SUPPLIED DATA Start Marker

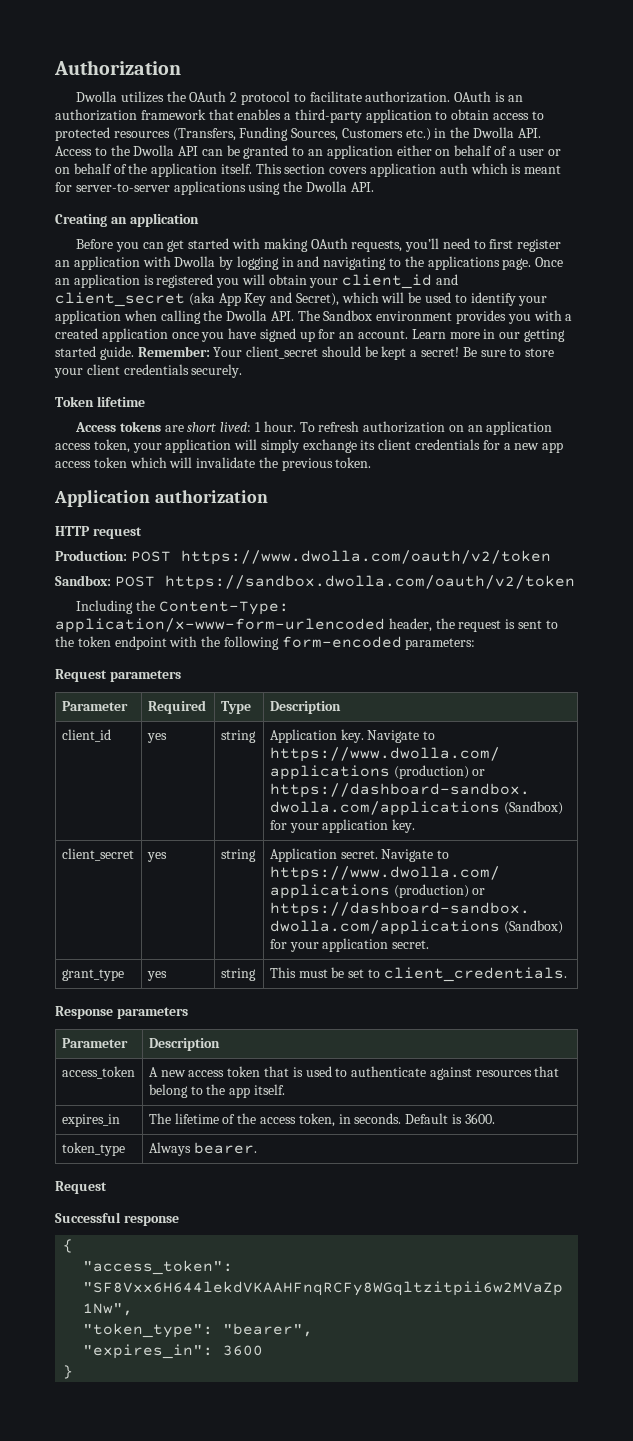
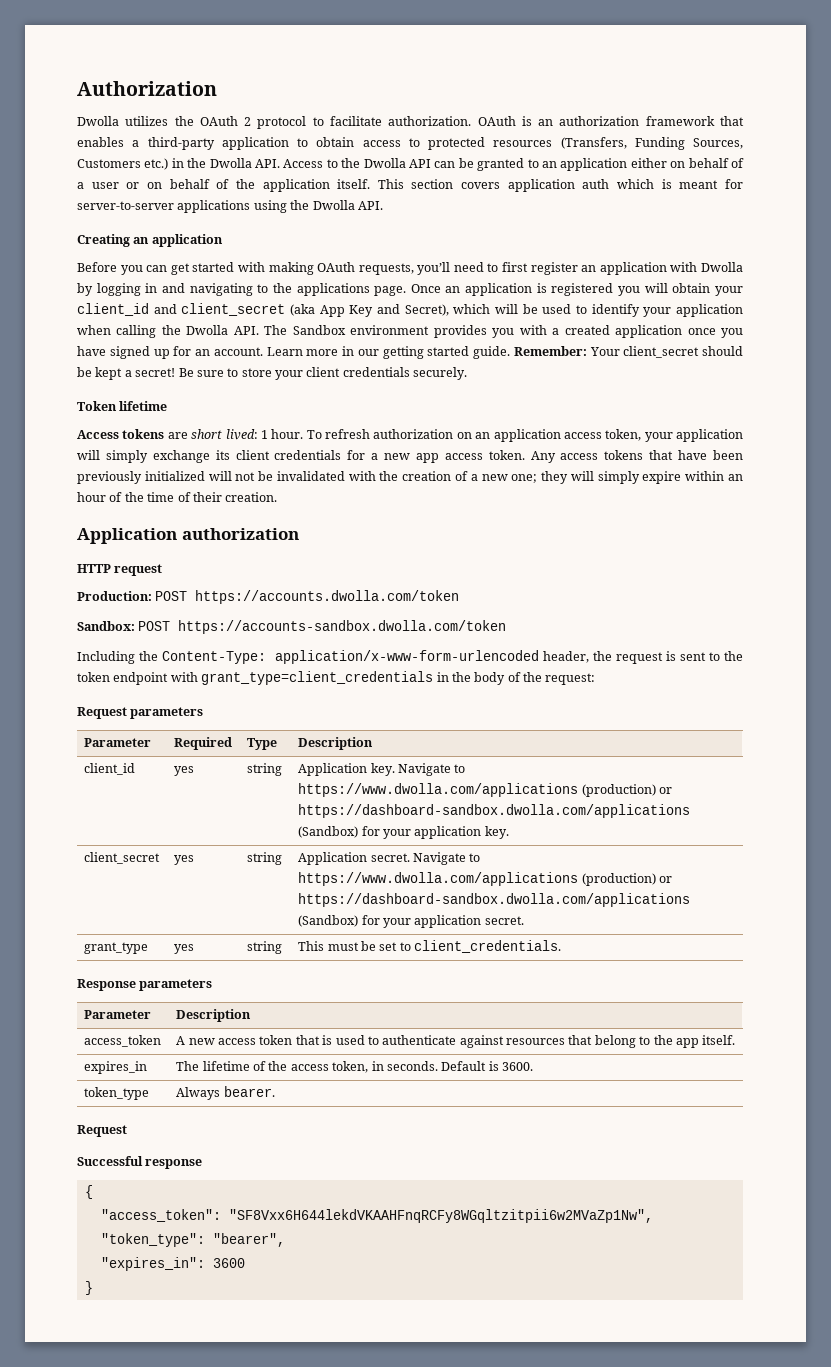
[93,457,372,471] token which will invalidate the previous token. -> [488,450,743,463] [77,471,744,484] [77,492,278,502] token. Any access tokens that have been previously initialized will not be invalidated with the creation of a new one; they will simply expire within an hour of the time of their creation.
[180,550,551,565] https://www.dwolla.com/oauth/v2/token -> [195,590,460,604] https://accounts.dwolla.com/token
[164,575,575,590] https://sandbox.dwolla.com/oauth/v2/token -> [178,620,507,634] https://accounts-sandbox.dwolla.com/token
[201,636,476,650] the following form-encoded parameters: -> [201,671,596,685] grant_type=client_credentials in the body of the request:

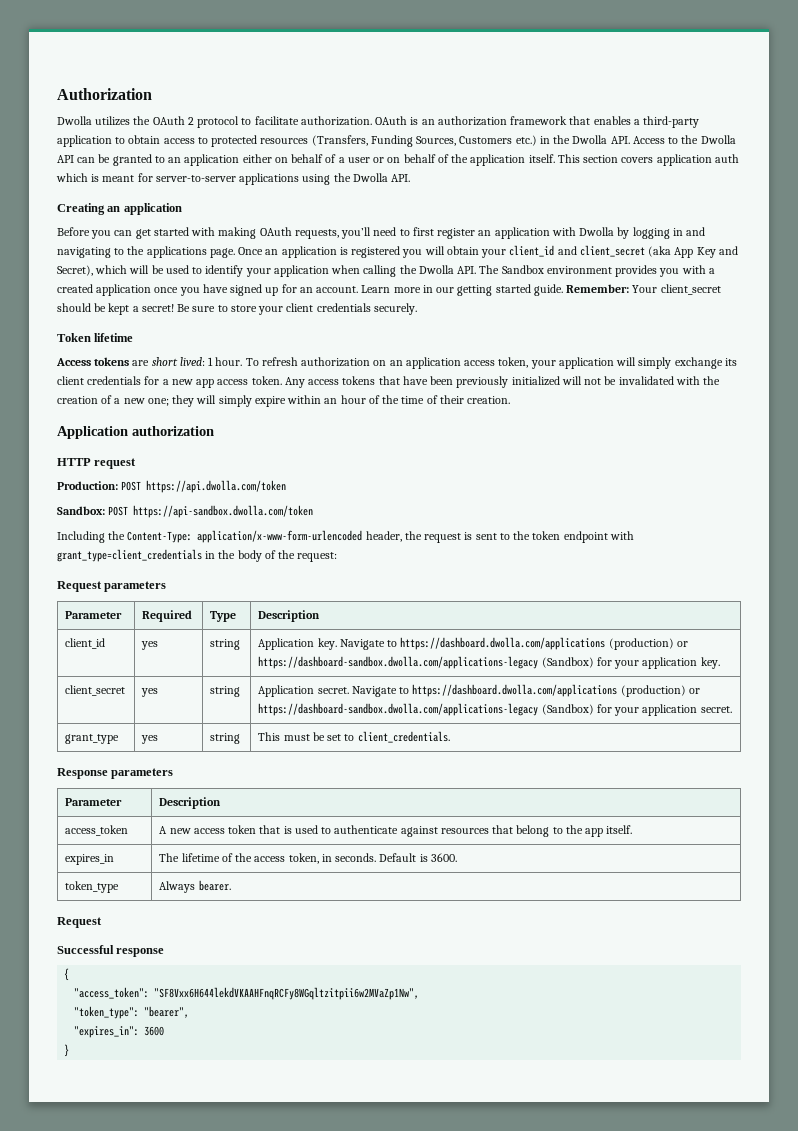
[195,590,460,604] https://accounts.dwolla.com/token -> [146,480,287,493] https://api.dwolla.com/token
[178,620,507,634] https://accounts-sandbox.dwolla.com/token -> [133,505,314,518] https://api-sandbox.dwolla.com/token
[298,783,672,797] [298,804,691,818] https://www.dwolla.com/applications (production) or https://dashboard-sandbox.dwolla.com/applications -> [400,637,688,650] [258,656,539,669] https://dashboard.dwolla.com/applications (production) or https://dashboard-sandbox.dwolla.com/applications-legacy
[298,872,672,886] [298,893,691,907] https://www.dwolla.com/applications (production) or https://dashboard-sandbox.dwolla.com/applications -> [412,684,700,697] [258,703,539,716] https://dashboard.dwolla.com/applications (production) or https://dashboard-sandbox.dwolla.com/applications-legacy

SUPPLIED DATA End Marker

• EXERCISE PROMPT
Begin at the first line of the records. Print every line through the one containing "[195,590,460,604] https://accounts.dwolla.com/token ->" exactly, but skip the pictures.

• PROBLEM SOLUTION
[93,457,372,471] token which will invalidate the previous token. -> [488,450,743,463] [77,471,744,484] [77,492,278,502] token. Any access tokens that have been previously initialized will not be invalidated with the creation of a new one; they will simply expire within an hour of the time of their creation.
[180,550,551,565] https://www.dwolla.com/oauth/v2/token -> [195,590,460,604] https://accounts.dwolla.com/token
[164,575,575,590] https://sandbox.dwolla.com/oauth/v2/token -> [178,620,507,634] https://accounts-sandbox.dwolla.com/token
[201,636,476,650] the following form-encoded parameters: -> [201,671,596,685] grant_type=client_credentials in the body of the request:

[195,590,460,604] https://accounts.dwolla.com/token -> [146,480,287,493] https://api.dwolla.com/token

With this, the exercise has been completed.